(Beginning of Records for processing)

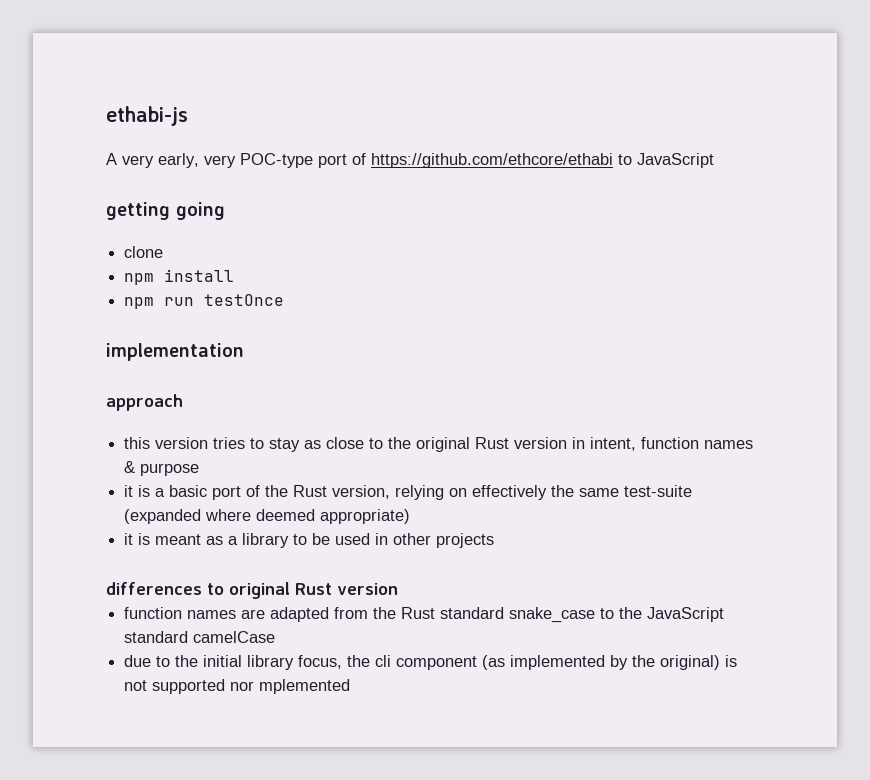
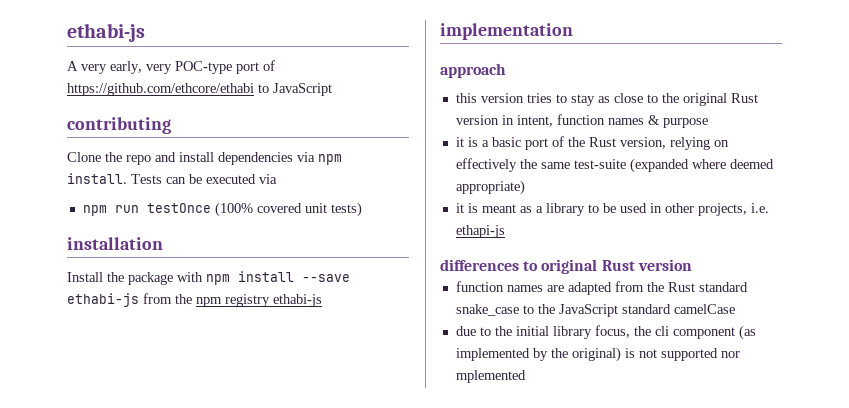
- getting going
- clone
- npm install
- npm run testOnce
+ contributing
+ Clone the repo and install dependencies via npm install. Tests can be executed via
+ npm run testOnce (100% covered unit tests)
+ installation
+ Install the package with npm install --save ethabi-js from the npm registry ethabi-js
- it is meant as a library to be used in other projects
+ it is meant as a library to be used in other projects, i.e. ethapi-js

(End of Records for processing)

Every line from the one containing "- it is meant" through the last line of the entries above must be output exactly. Leave the rest out.

Answer section:
- it is meant as a library to be used in other projects
+ it is meant as a library to be used in other projects, i.e. ethapi-js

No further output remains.